| Summary | National Percentile | Rank vs Metro |
|---|---|---|
| Housing | 36th | Good |
| Demographics | 28th | Poor |
| Amenities | 39th | Best |
Multifamily Valuation
| Property Details | |
|---|---|
| Address | 1916 Allentown Rd, Lima, OH, 45805, US |
| Region / Metro | Lima |
| Year of Construction | 1973 |
| Units | 32 |
| Transaction Date | 1999-04-01 |
| Transaction Price | $390,000 |
| Buyer | MARKIEWICZ LOUIS |
| Seller | BURNS CHARLES |
1916 Allentown Rd, Lima OH Multifamily Investment
Neighborhood occupancy has held in a stable, upper-tier range for this part of Lima, supporting steady leasing, according to WDSuite s CRE market data. For investors, the combination of workforce rents and a renter base that is durable relative to local ownership costs points to consistent demand management.
This inner-suburb location posts competitive occupancy versus Lima peers (ranked 15 of 45 neighborhoods), indicating resilient lease-up and retention even through recent cycles. At the same time, workforce-level asking rents and a median rent-to-income profile suggest room to sustain demand without overextending tenants, which can aid collections and reduce turnover risk.
Renter-occupied housing makes up a meaningful share locally within the neighborhood and across the broader 3-mile radius (about the mid-40% range), signaling a sizeable tenant base for a 32-unit property. In a high-cost ownership market this would translate to pricing power; here, more accessible ownership alternatives mean leasing strategy should emphasize value, convenience, and unit quality to maintain occupancy stability.
Amenities are mixed: restaurant density ranks near the top of Lima (3 of 45) and grocery access is comparatively strong (7 of 45), while parks, pharmacies, cafes, and childcare options are limited within the immediate neighborhood. Average school ratings trend low for the metro, which may shift demand toward smaller household profiles and working-age renters rather than family-heavy cohorts.
Vintage matters for competitiveness. The building s 1973 construction is newer than the neighborhood s older housing stock (average vintage 1943), offering a relative edge on layout and systems versus pre-war assets, though investors should still underwrite selective renovations or modernization over the hold. These dynamics, paired with occupancy traction and restaurant/grocery proximity, frame a practical, income-oriented case for this address grounded in commercial real estate analysis.

Safety metrics trend below national averages for comparable neighborhoods, with crime benchmarks placing this area in a weaker national percentile band. Within the Lima metro, the crime rank sits toward the lower end (42 out of 45 neighborhoods), indicating elevated incident rates relative to many local peers. Investors should plan for appropriate security, lighting, and property management presence as part of operating assumptions.
One constructive signal: recent data show a year-over-year decline in violent offenses, suggesting some improvement in trend even if the absolute level remains elevated. Framing risk mitigation early in the business plan can help support resident retention and protect NOI.
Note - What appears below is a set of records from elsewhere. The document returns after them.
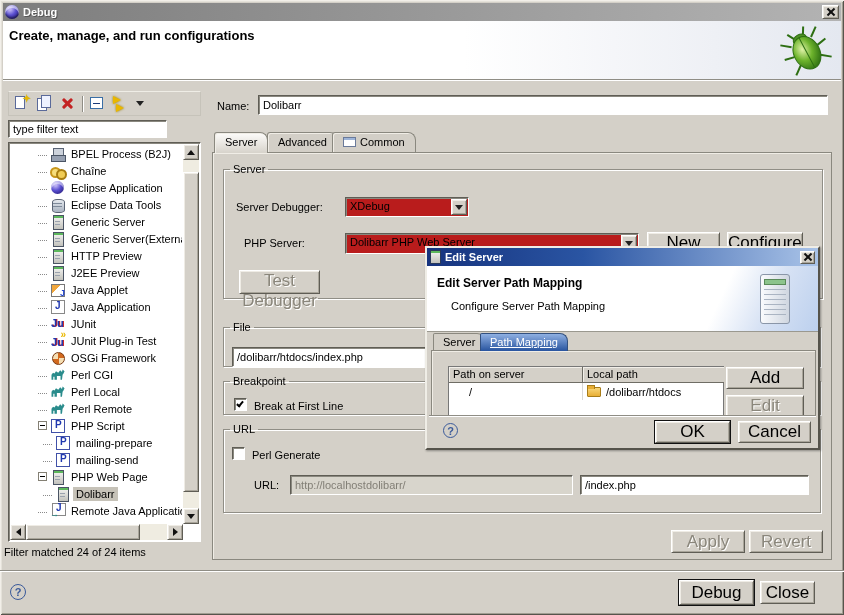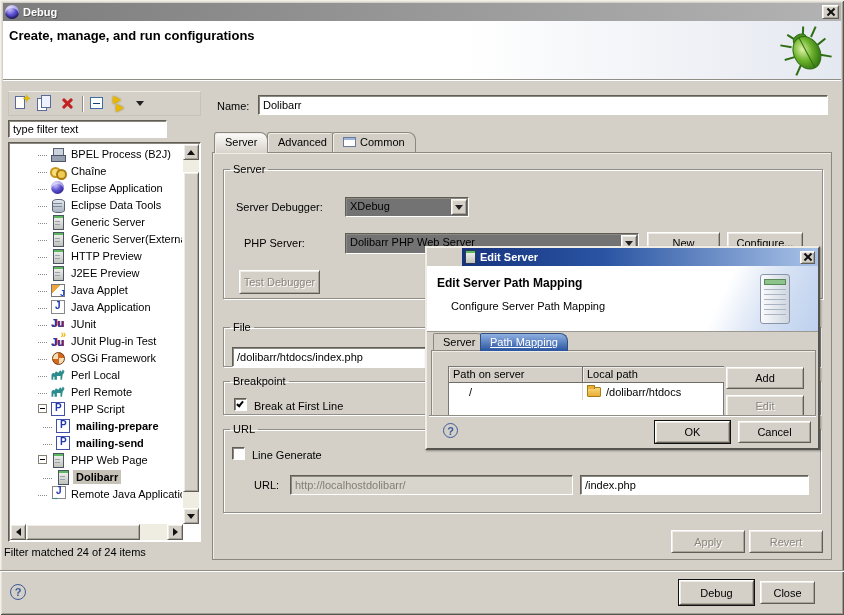"XDebug" .combo { background: #737373 -> #b91c1c }
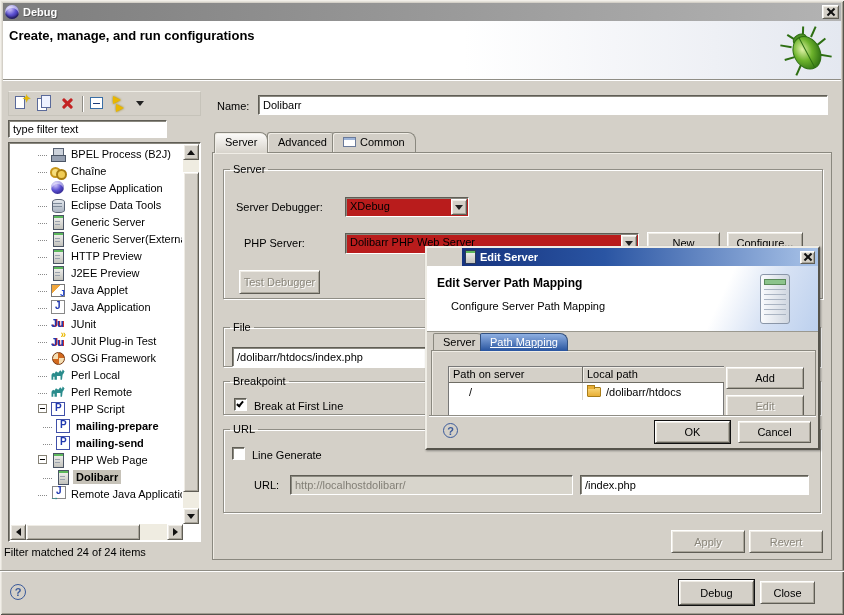"New" .btn { font-size: 11px -> 17px }
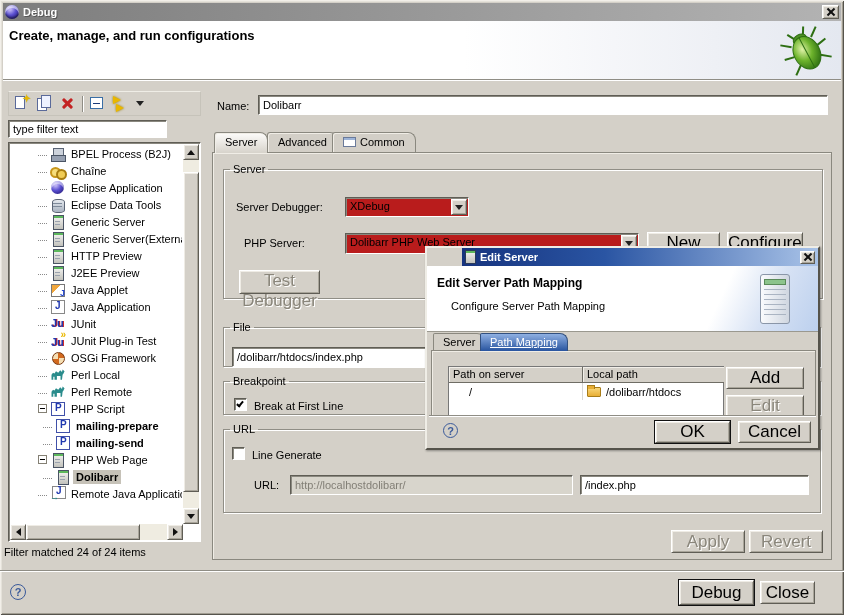"Edit Server" #dtitle { margin-left: 35px -> none }
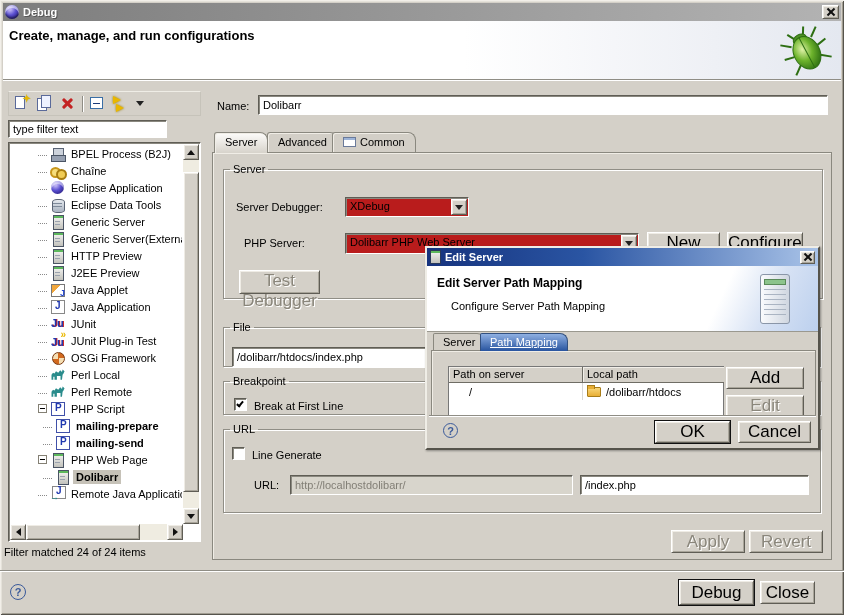"Perl CGI" div.trow { html: none -> <div> <span></span> <span></span> <span>Perl CGI</span> </div> }
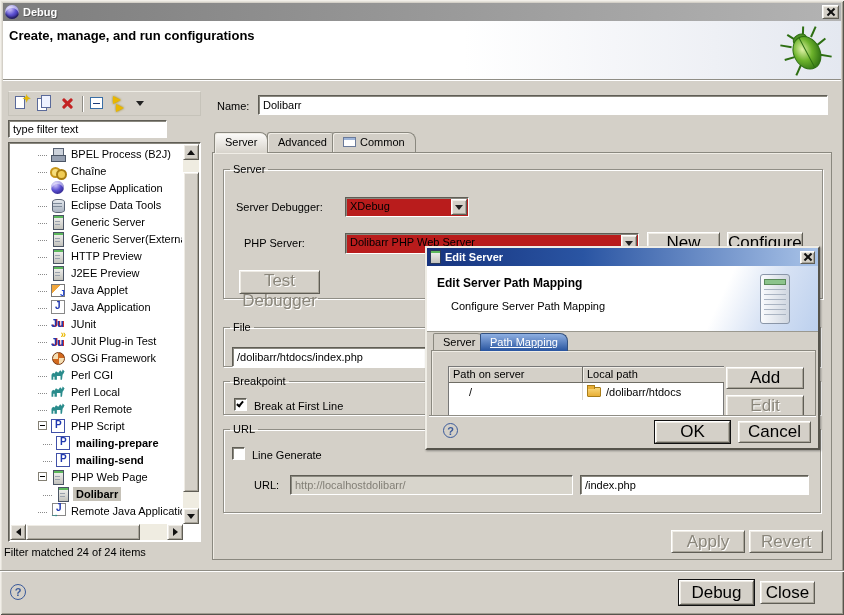"mailing-prepare" .trow.child { font-weight: bold -> none }
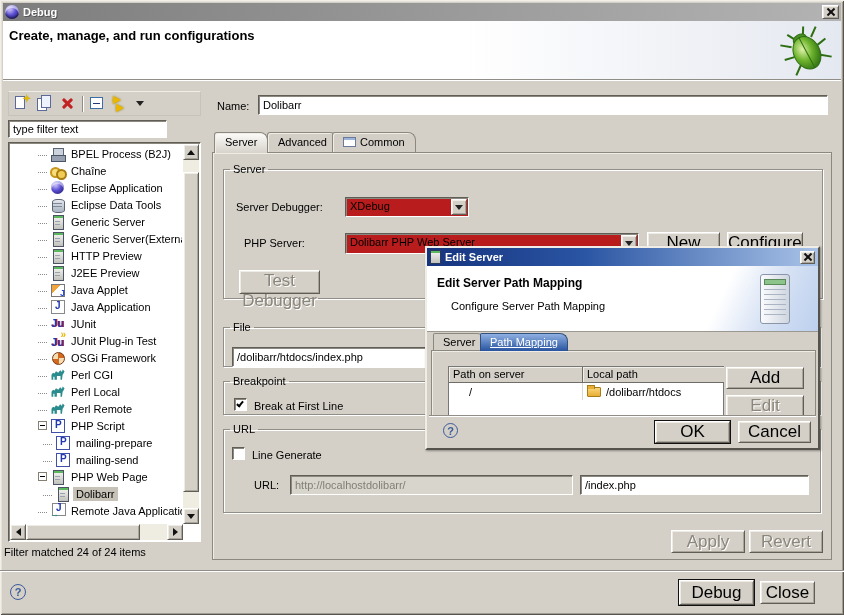"Line Generate" span.abs { text: Line -> Perl }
Regional employment anchors within commuting distance help underpin renter demand, with energy sector headquarters providing stable, year-round jobs relevant to workforce housing.
- Marathon Petroleum energy HQ (32.6 miles) HQ
This 32-unit asset aligns with steady neighborhood occupancy and a durable renter pool, supported by workforce-level rents and solid restaurant/grocery access. The 1973 vintage is newer than much of the surrounding stock, offering a relative competitive position while leaving room for targeted value-add to refresh interiors, improve curb appeal, and modernize systems over time. According to CRE market data from WDSuite, the neighborhood s occupancy performance is competitive among Lima areas and has trended positively, supporting a thesis centered on cash flow stability rather than outsized rent growth.
Demographics aggregated within a 3-mile radius point to a sizable working-age population and incremental household growth ahead, which can expand the renter base and support leasing. Counterbalancing factors include a more affordable ownership landscape and below-average school ratings, both of which argue for emphasizing convenience, security, and value in the operating plan to sustain occupancy and retention.
- Competitive neighborhood occupancy supports steady collections and lease retention.
- 1973 vintage is newer than nearby stock, with clear value-add and modernization pathways.
- Workforce rent positioning taps a broad renter base and helps manage affordability pressure.
- Nearby restaurant and grocery access improve livability and leasing appeal.
- Risks: below-average safety metrics, lower school ratings, and competition from ownership require active management and security-focused capex.